We read with great interest the contribution by Handler1 about how high doses of hydralazine can induce the development of lupus. However, he did not explain the association between hydralazine use and occurrence of lupus. We would like to comment on a possible mechanism concerning the development of lupus by using hydralazine.

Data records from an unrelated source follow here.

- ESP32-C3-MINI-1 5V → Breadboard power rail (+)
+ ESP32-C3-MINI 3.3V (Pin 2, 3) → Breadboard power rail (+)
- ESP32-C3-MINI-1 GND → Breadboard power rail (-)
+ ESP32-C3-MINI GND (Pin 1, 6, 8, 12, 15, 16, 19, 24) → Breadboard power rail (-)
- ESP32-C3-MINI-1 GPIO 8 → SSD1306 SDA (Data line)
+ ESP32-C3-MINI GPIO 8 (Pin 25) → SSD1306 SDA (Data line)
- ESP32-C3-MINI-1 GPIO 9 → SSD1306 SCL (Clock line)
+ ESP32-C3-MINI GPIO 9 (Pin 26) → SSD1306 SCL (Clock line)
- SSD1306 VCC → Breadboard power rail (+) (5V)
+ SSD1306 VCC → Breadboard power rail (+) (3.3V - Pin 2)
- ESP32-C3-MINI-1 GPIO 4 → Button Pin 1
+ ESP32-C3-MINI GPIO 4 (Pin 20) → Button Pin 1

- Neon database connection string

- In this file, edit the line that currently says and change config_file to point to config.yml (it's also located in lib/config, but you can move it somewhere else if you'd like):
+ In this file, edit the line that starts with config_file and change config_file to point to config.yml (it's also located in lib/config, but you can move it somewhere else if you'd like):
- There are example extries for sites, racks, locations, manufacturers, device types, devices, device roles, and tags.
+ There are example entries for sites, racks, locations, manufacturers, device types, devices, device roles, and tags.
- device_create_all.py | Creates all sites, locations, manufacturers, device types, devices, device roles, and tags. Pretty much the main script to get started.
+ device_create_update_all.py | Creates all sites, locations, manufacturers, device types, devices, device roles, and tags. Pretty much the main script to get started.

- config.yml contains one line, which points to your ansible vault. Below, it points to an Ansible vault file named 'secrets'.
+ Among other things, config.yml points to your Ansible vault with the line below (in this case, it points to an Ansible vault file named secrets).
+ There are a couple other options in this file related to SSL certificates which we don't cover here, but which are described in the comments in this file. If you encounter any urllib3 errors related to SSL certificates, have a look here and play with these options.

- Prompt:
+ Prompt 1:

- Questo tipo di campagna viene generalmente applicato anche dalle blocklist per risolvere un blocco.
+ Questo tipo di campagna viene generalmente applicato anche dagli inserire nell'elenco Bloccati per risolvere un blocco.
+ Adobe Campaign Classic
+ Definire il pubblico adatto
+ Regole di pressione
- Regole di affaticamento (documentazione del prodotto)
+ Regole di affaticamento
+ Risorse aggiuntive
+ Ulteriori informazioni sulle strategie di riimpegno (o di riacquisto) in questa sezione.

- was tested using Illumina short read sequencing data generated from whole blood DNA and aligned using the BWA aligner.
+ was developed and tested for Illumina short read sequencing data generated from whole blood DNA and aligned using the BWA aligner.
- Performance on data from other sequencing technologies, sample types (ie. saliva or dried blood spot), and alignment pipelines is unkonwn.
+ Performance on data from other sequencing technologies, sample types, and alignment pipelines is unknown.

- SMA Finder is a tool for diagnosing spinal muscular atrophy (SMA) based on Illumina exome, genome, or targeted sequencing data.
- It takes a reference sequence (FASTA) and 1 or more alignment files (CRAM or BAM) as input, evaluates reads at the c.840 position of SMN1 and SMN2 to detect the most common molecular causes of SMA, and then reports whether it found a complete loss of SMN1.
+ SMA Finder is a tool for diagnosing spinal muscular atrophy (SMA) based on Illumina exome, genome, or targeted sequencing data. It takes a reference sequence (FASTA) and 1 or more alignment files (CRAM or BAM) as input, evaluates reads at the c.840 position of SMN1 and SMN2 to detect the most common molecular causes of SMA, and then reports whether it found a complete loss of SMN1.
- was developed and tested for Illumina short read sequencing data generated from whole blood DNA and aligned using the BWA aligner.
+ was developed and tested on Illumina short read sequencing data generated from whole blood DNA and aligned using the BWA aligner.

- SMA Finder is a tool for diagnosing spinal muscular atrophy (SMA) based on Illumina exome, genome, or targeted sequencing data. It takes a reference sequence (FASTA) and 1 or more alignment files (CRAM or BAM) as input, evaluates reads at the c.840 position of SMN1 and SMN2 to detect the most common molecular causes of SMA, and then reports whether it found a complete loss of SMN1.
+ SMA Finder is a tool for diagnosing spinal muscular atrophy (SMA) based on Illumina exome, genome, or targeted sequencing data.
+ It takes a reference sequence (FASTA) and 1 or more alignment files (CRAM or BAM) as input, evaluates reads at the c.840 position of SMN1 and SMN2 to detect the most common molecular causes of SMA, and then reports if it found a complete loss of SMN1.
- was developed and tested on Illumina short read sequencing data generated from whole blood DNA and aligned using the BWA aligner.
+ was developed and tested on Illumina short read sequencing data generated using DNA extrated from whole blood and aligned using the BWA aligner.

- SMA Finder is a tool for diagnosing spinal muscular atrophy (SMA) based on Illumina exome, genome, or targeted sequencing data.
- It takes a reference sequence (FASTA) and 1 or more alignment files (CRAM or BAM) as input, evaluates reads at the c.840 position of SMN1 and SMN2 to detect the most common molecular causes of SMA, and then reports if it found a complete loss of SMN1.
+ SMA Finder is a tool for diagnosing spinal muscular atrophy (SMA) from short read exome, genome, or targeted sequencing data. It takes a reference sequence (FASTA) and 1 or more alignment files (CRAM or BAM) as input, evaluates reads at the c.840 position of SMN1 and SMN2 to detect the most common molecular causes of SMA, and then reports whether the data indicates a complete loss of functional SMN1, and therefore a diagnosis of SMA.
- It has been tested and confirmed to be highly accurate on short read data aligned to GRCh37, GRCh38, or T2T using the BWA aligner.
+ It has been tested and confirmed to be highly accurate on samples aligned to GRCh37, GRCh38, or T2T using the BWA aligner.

Xu and colleagues2 reported that there were decreases in the production of interleukin (IL) 10 at higher concentrations of hydralazine. IL-10 has been known as a pleiotropic cytokine that possesses immunosuppression properties.3 Ling and colleagues reported that IL-10 prevented induction of lupus-like renal end-organ damage by down-regulating pathogenic Th1 responses.4 Blenman and colleagues showed that continuous overexpression of IL-10 delayed antinuclear autoantibody products and decreased clinical nephritis.5
Yin and colleagues demonstrated MRL-Fas(lpr) IL-10(−/−) mice developed severe lupus, and higher mortality than IL-10-intact controls.6 In this study, increasing severity of lupus in IL-10(−/−) mice was associated with increased interferon-γ production by both CD4(+) and CD8(+) cells and serum concentration of IgG2a anti–ds-DNA autoantibodies.
Therefore, there is a possibility that high doses of hydralazine may decrease IL-10 and promote the development of lupus. However, further studies are necessary to examine the dose of hydralazine that may induce lupus and to elucidate the pathways of IL-10 in the condition.